Source data:
◆ ◆ ◆ ◆ ◆
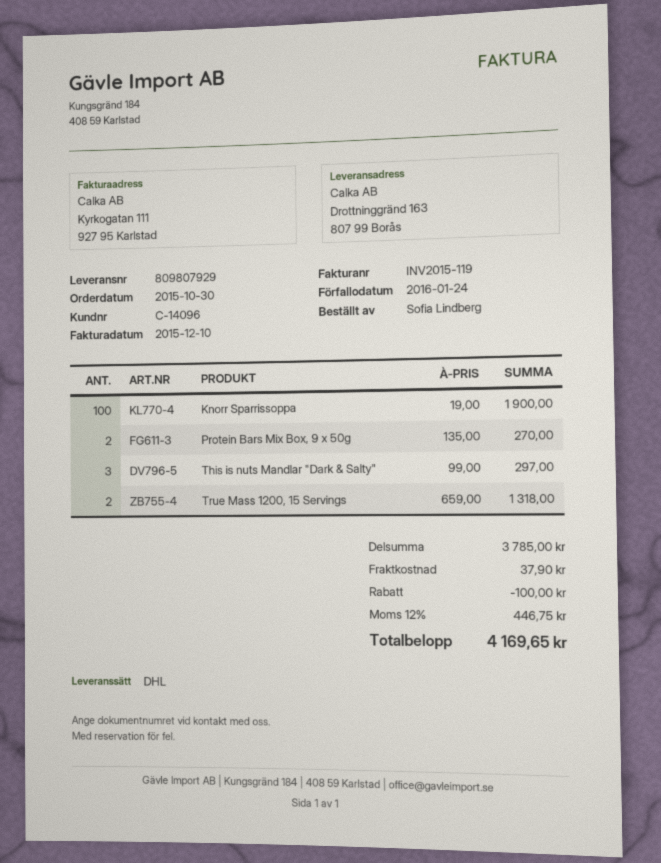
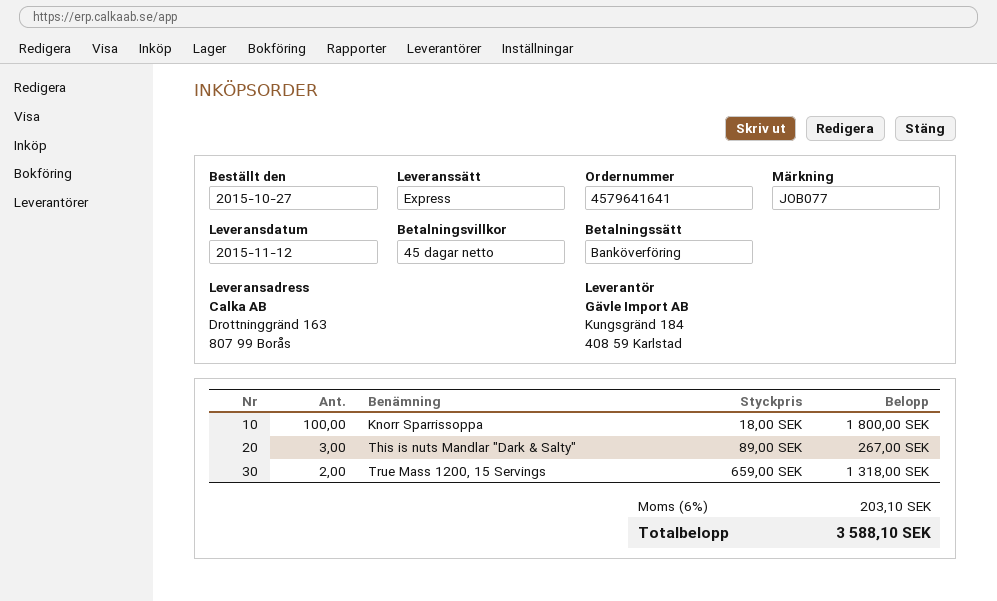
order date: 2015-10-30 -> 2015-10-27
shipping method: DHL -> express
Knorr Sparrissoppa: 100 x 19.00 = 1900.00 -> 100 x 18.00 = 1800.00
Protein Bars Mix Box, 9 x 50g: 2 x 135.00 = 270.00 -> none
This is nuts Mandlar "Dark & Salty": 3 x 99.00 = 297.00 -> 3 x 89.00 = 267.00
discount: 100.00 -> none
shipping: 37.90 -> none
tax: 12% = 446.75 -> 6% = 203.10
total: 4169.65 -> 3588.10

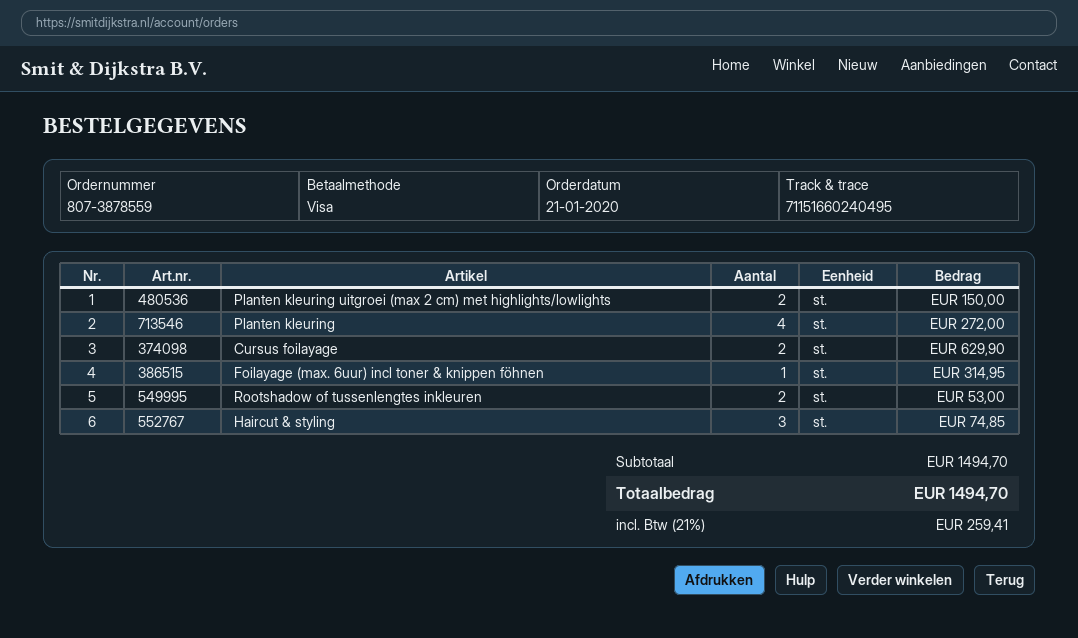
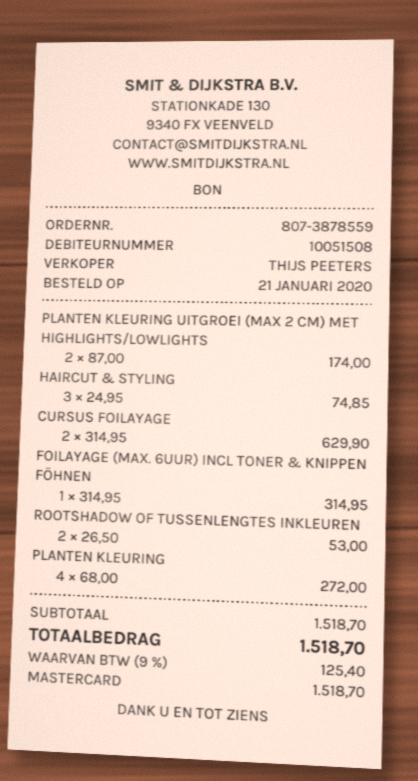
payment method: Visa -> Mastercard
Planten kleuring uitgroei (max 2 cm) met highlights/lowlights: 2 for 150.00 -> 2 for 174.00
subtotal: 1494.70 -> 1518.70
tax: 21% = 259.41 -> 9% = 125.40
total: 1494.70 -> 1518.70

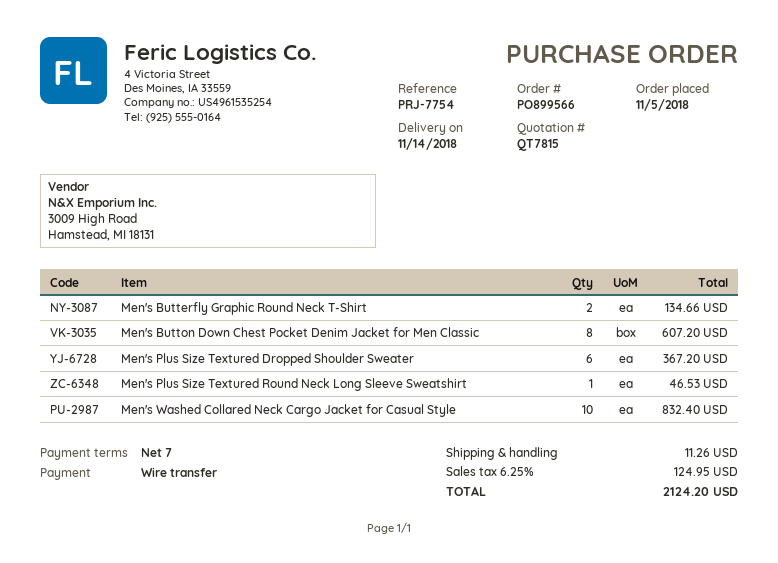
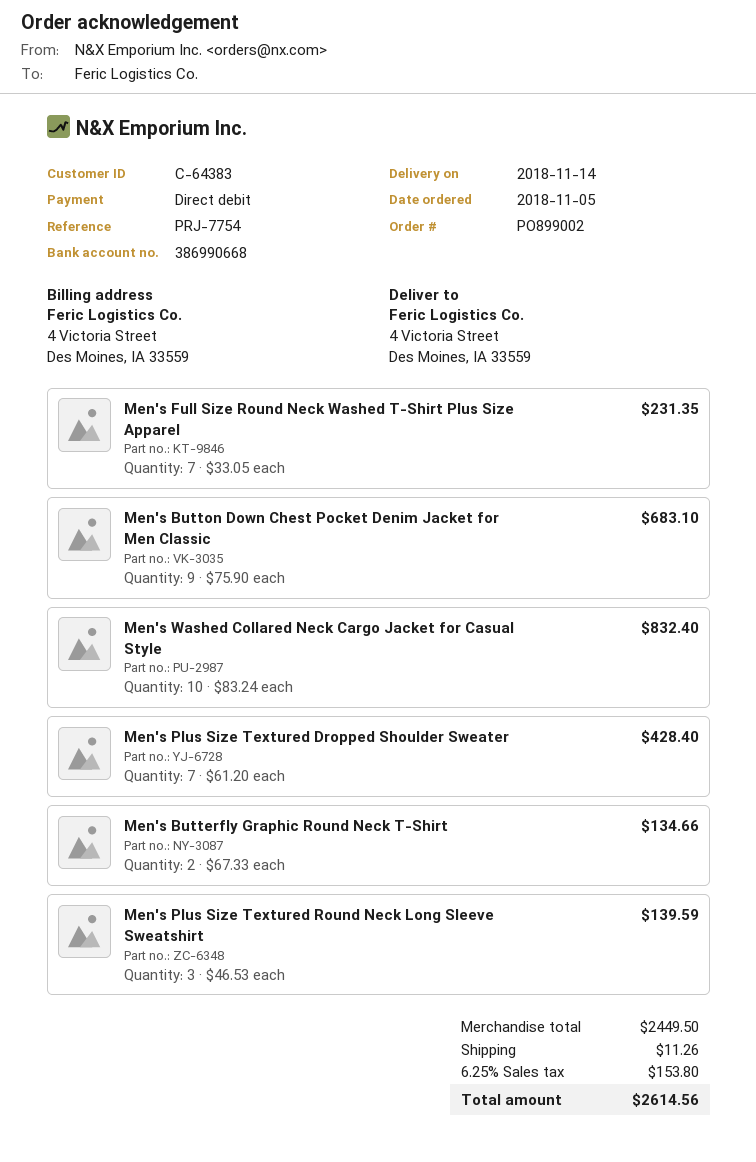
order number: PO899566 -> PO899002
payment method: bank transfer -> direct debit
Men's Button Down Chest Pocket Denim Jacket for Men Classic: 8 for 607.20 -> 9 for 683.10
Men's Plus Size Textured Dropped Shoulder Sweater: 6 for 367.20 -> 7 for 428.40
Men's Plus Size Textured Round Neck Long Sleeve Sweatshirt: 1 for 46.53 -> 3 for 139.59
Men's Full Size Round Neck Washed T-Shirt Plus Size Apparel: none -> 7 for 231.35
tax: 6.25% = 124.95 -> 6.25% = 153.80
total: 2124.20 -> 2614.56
◆ ◆ ◆ ◆ ◆
Your copy should repeat each entry above exactly but contain no pictures.

order date: 2015-10-30 -> 2015-10-27
shipping method: DHL -> express
Knorr Sparrissoppa: 100 x 19.00 = 1900.00 -> 100 x 18.00 = 1800.00
Protein Bars Mix Box, 9 x 50g: 2 x 135.00 = 270.00 -> none
This is nuts Mandlar "Dark & Salty": 3 x 99.00 = 297.00 -> 3 x 89.00 = 267.00
discount: 100.00 -> none
shipping: 37.90 -> none
tax: 12% = 446.75 -> 6% = 203.10
total: 4169.65 -> 3588.10

payment method: Visa -> Mastercard
Planten kleuring uitgroei (max 2 cm) met highlights/lowlights: 2 for 150.00 -> 2 for 174.00
subtotal: 1494.70 -> 1518.70
tax: 21% = 259.41 -> 9% = 125.40
total: 1494.70 -> 1518.70

order number: PO899566 -> PO899002
payment method: bank transfer -> direct debit
Men's Button Down Chest Pocket Denim Jacket for Men Classic: 8 for 607.20 -> 9 for 683.10
Men's Plus Size Textured Dropped Shoulder Sweater: 6 for 367.20 -> 7 for 428.40
Men's Plus Size Textured Round Neck Long Sleeve Sweatshirt: 1 for 46.53 -> 3 for 139.59
Men's Full Size Round Neck Washed T-Shirt Plus Size Apparel: none -> 7 for 231.35
tax: 6.25% = 124.95 -> 6.25% = 153.80
total: 2124.20 -> 2614.56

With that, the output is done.